Segment Start: Task inputs
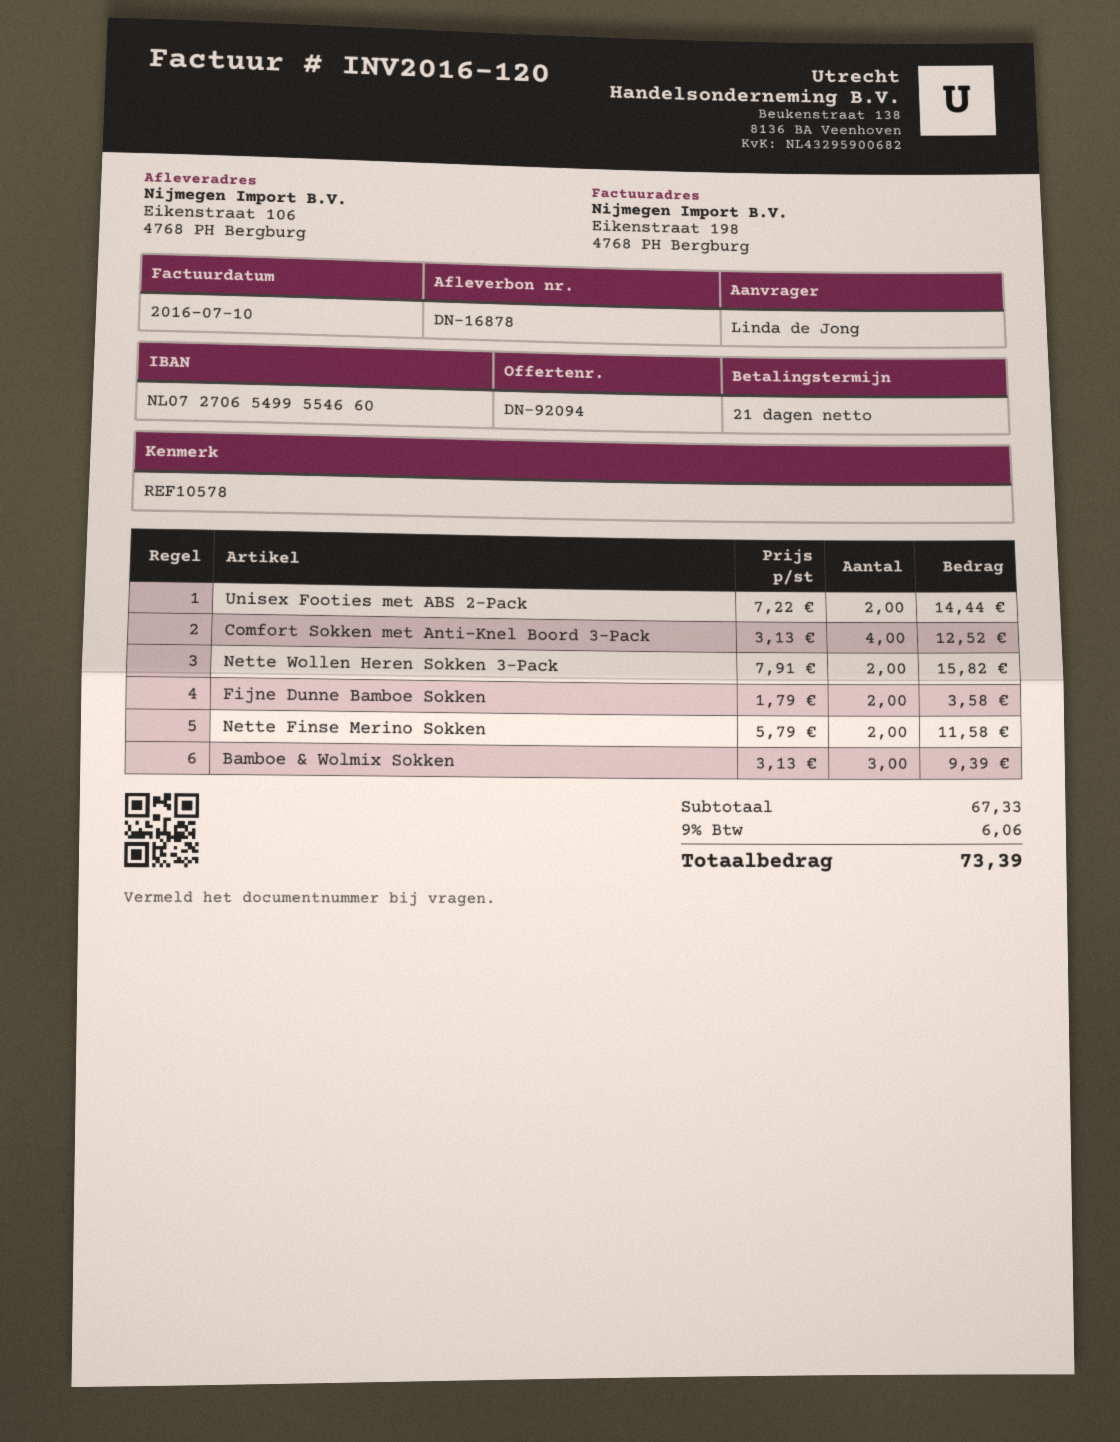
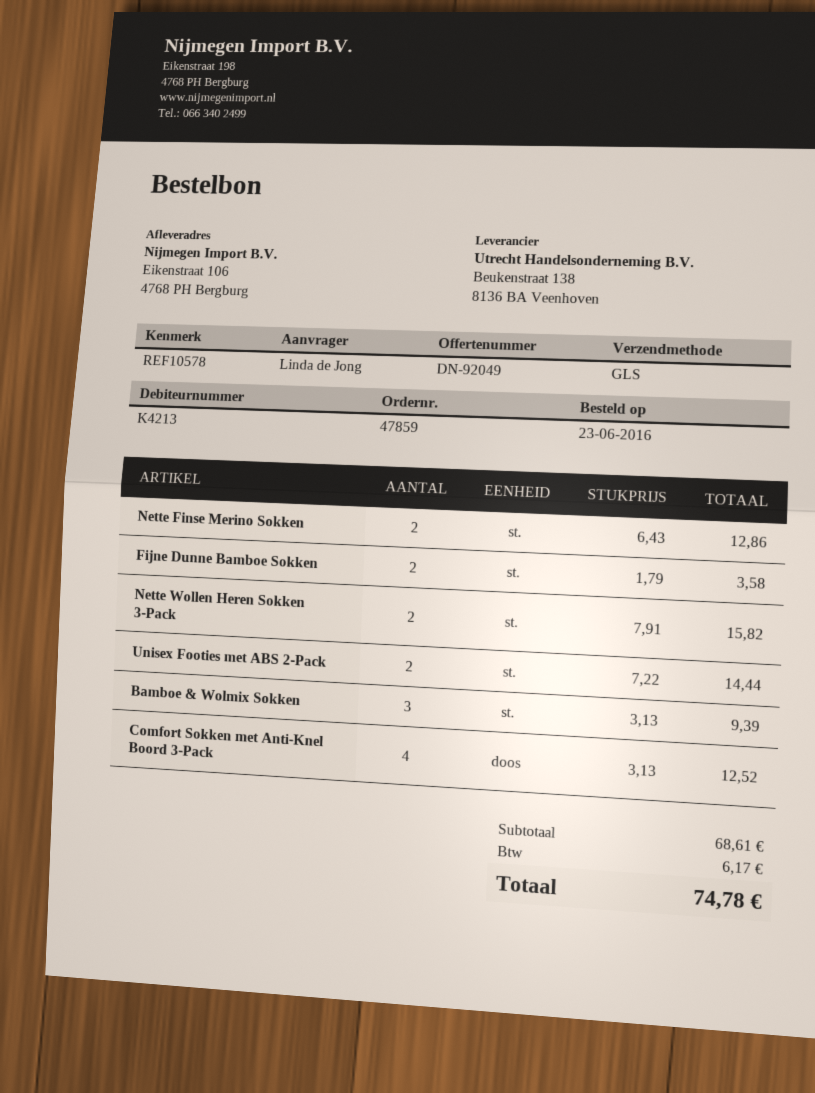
quote number: DN-92094 -> DN-92049
Nette Finse Merino Sokken: 2 x 5.79 = 11.58 -> 2 x 6.43 = 12.86
subtotal: 67.33 -> 68.61
tax: 6.06 -> 6.17
total: 73.39 -> 74.78

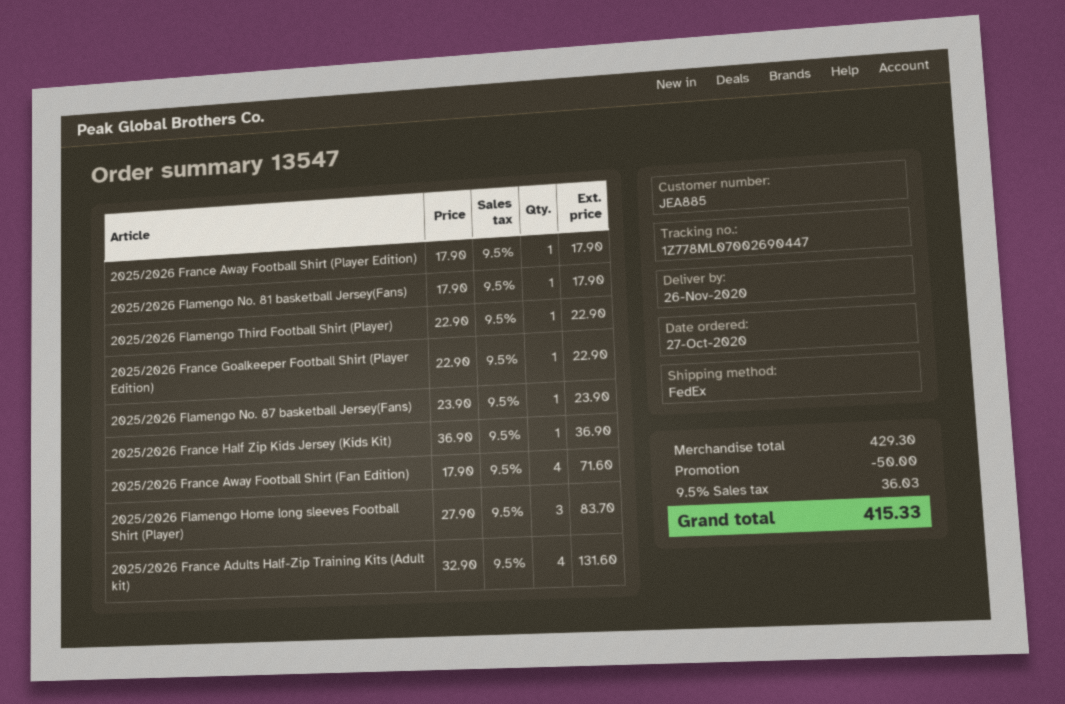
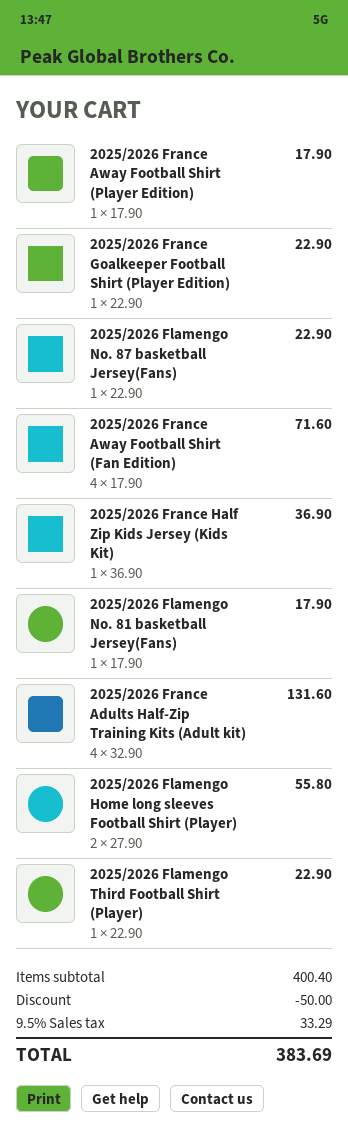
2025/2026 Flamengo No. 87 basketball Jersey(Fans): 1 x 23.90 = 23.90 -> 1 x 22.90 = 22.90
2025/2026 Flamengo Home long sleeves Football Shirt (Player): 3 x 27.90 = 83.70 -> 2 x 27.90 = 55.80
subtotal: 429.30 -> 400.40
tax: 9.5% = 36.03 -> 9.5% = 33.29
total: 415.33 -> 383.69

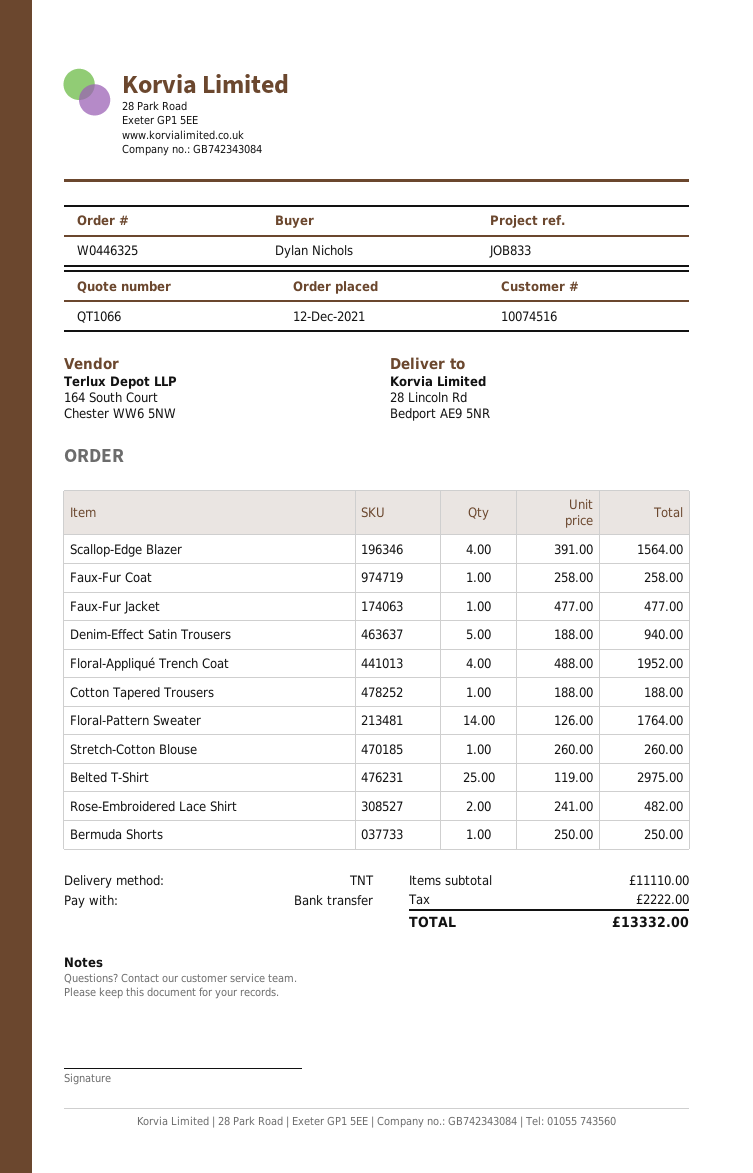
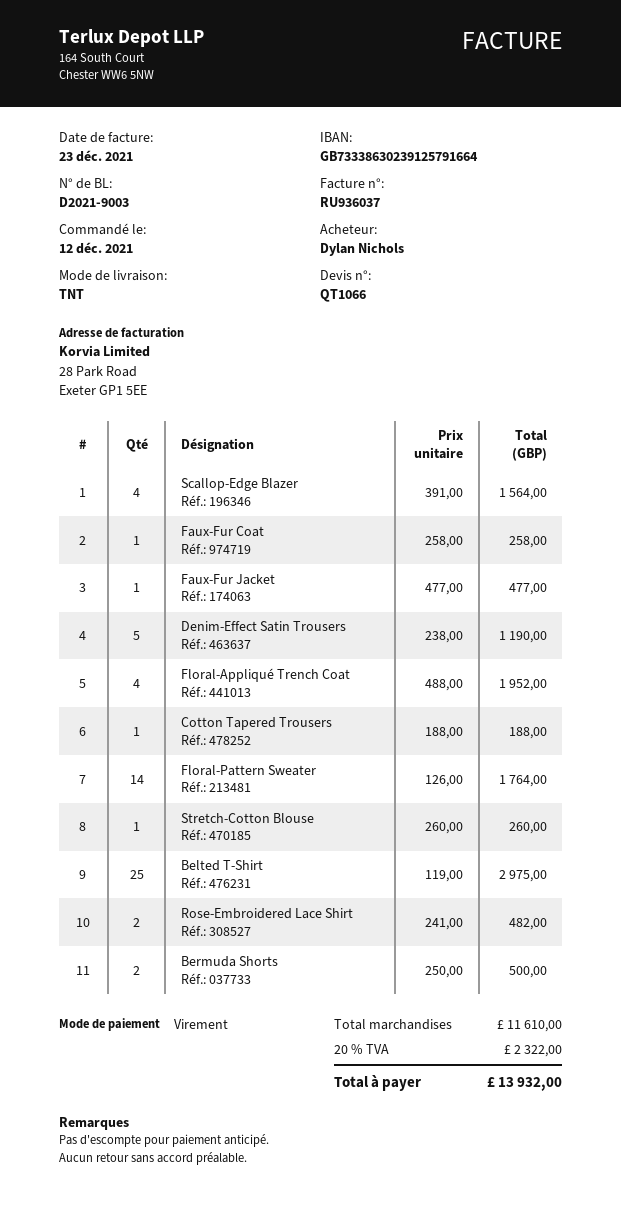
Denim-Effect Satin Trousers: 5 x 188.00 = 940.00 -> 5 x 238.00 = 1190.00
Bermuda Shorts: 1 x 250.00 = 250.00 -> 2 x 250.00 = 500.00
subtotal: 11110.00 -> 11610.00
tax: 2222.00 -> 2322.00
total: 13332.00 -> 13932.00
Segment End: Task inputs
__Task to carry out__
Return the full listing above verbatim, please, but without its images.

__Finished exercise__
quote number: DN-92094 -> DN-92049
Nette Finse Merino Sokken: 2 x 5.79 = 11.58 -> 2 x 6.43 = 12.86
subtotal: 67.33 -> 68.61
tax: 6.06 -> 6.17
total: 73.39 -> 74.78

2025/2026 Flamengo No. 87 basketball Jersey(Fans): 1 x 23.90 = 23.90 -> 1 x 22.90 = 22.90
2025/2026 Flamengo Home long sleeves Football Shirt (Player): 3 x 27.90 = 83.70 -> 2 x 27.90 = 55.80
subtotal: 429.30 -> 400.40
tax: 9.5% = 36.03 -> 9.5% = 33.29
total: 415.33 -> 383.69

Denim-Effect Satin Trousers: 5 x 188.00 = 940.00 -> 5 x 238.00 = 1190.00
Bermuda Shorts: 1 x 250.00 = 250.00 -> 2 x 250.00 = 500.00
subtotal: 11110.00 -> 11610.00
tax: 2222.00 -> 2322.00
total: 13332.00 -> 13932.00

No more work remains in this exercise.